### Work required
Give back, unaltered, the lines from the one with "new tables to" to the end of the material, omitting pictures.

### Records provided

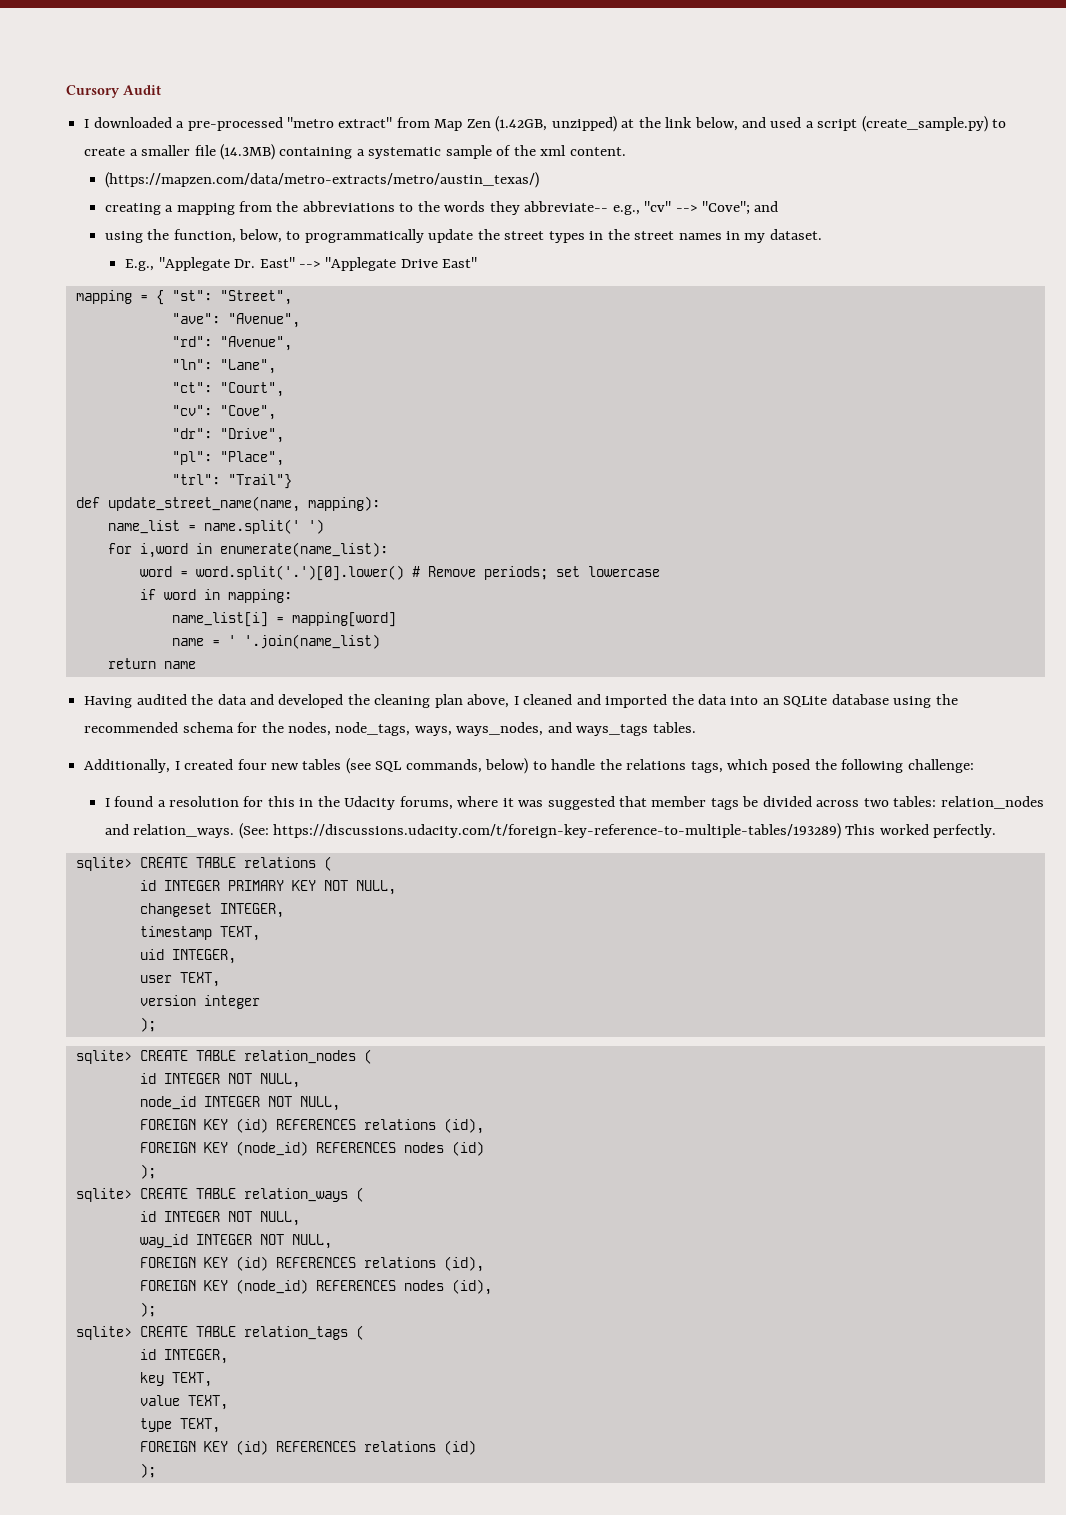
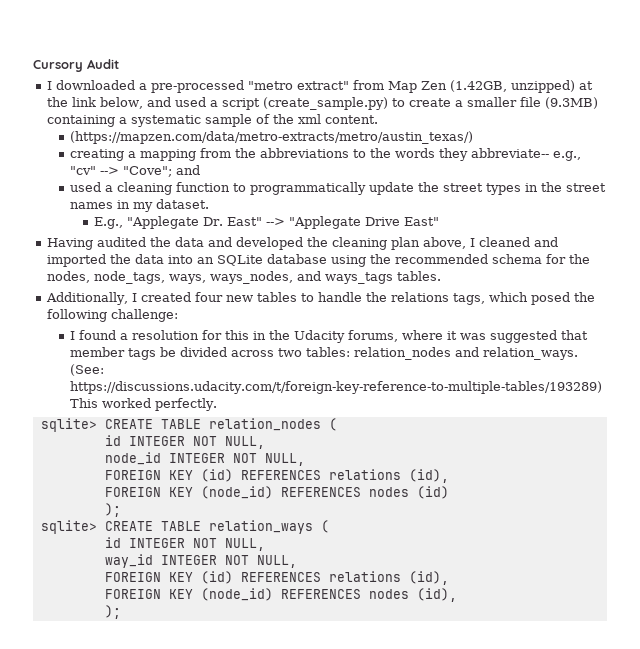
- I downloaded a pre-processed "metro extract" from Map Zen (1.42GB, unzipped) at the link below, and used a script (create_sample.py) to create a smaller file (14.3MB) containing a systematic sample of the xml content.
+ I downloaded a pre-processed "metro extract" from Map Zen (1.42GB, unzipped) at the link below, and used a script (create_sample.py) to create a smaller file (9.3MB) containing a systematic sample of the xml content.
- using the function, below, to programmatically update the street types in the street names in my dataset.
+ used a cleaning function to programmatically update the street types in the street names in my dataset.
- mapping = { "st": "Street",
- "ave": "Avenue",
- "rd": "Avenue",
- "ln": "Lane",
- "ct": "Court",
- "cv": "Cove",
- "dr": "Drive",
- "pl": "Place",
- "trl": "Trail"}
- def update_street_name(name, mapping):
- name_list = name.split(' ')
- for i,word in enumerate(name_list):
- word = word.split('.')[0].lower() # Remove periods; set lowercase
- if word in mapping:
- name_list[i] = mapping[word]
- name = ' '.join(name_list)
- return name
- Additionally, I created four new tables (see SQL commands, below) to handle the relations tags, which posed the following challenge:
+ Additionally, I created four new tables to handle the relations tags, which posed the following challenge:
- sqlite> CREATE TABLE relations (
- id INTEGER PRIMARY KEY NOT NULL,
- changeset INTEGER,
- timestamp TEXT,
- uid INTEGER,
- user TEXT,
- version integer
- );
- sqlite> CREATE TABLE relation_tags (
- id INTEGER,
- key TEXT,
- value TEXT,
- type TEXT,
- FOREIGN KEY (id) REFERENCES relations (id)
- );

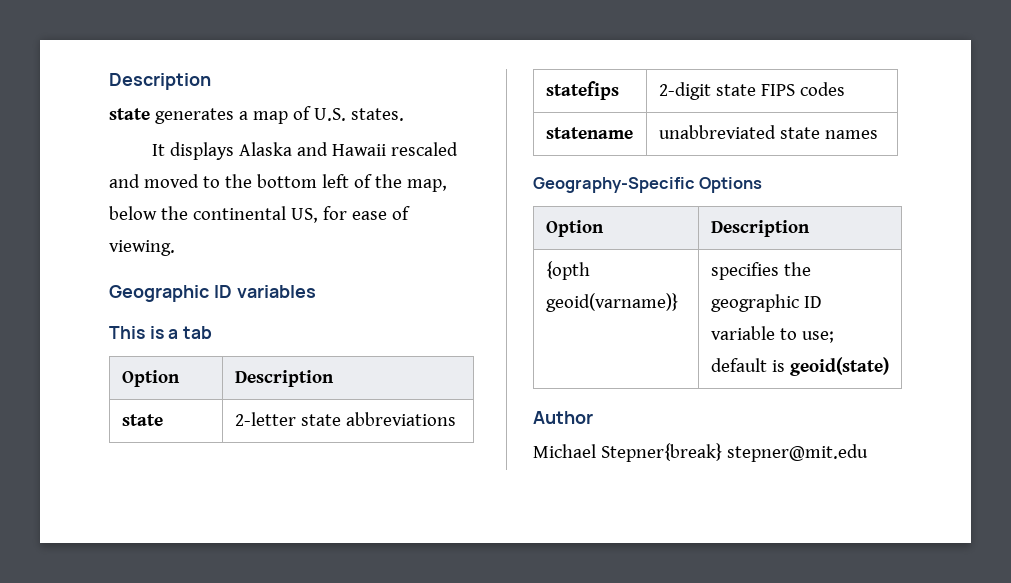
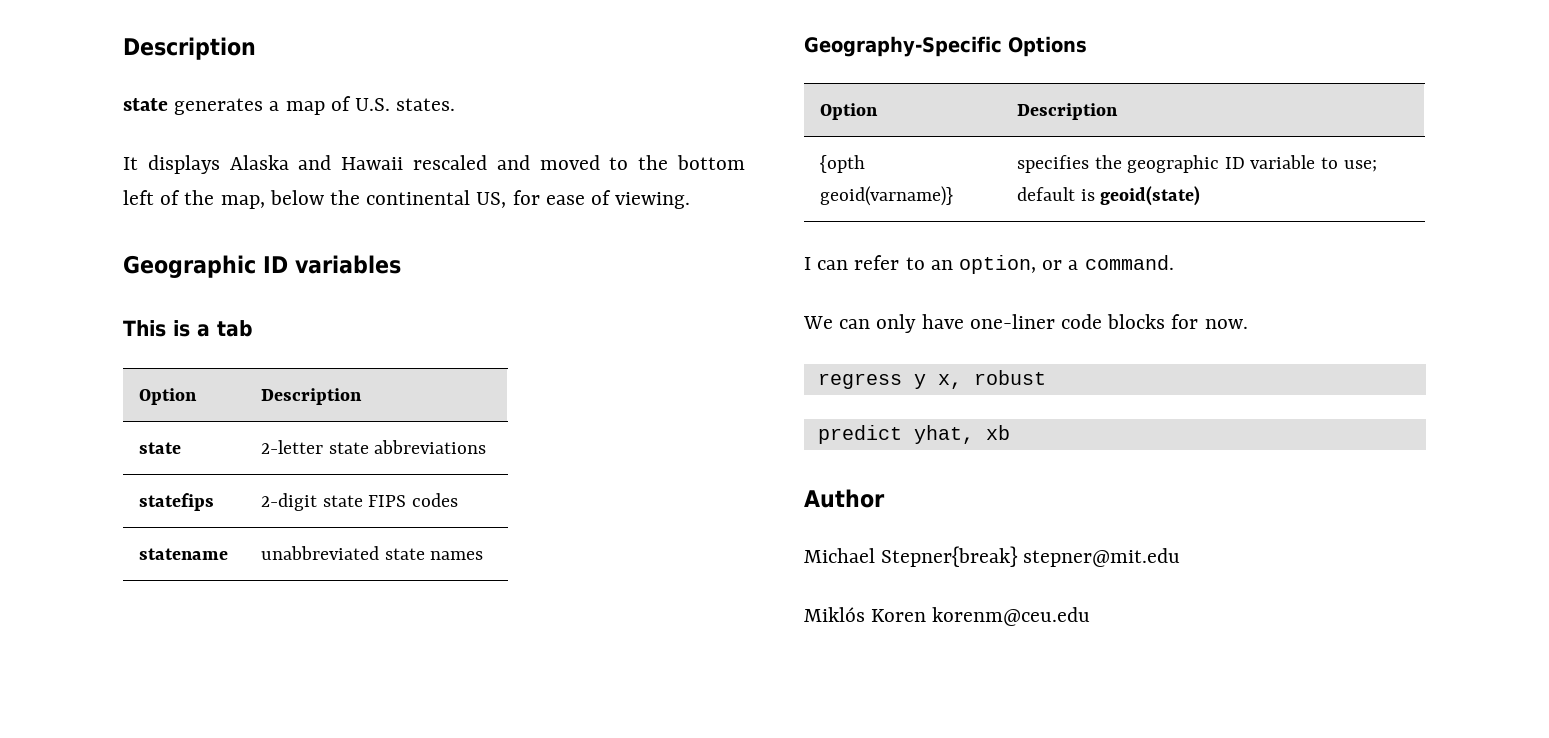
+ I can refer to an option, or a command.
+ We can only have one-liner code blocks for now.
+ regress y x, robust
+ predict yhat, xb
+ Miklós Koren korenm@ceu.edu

### Solution to this exercise
+ Additionally, I created four new tables to handle the relations tags, which posed the following challenge:
- sqlite> CREATE TABLE relations (
- id INTEGER PRIMARY KEY NOT NULL,
- changeset INTEGER,
- timestamp TEXT,
- uid INTEGER,
- user TEXT,
- version integer
- );
- sqlite> CREATE TABLE relation_tags (
- id INTEGER,
- key TEXT,
- value TEXT,
- type TEXT,
- FOREIGN KEY (id) REFERENCES relations (id)
- );

+ I can refer to an option, or a command.
+ We can only have one-liner code blocks for now.
+ regress y x, robust
+ predict yhat, xb
+ Miklós Koren korenm@ceu.edu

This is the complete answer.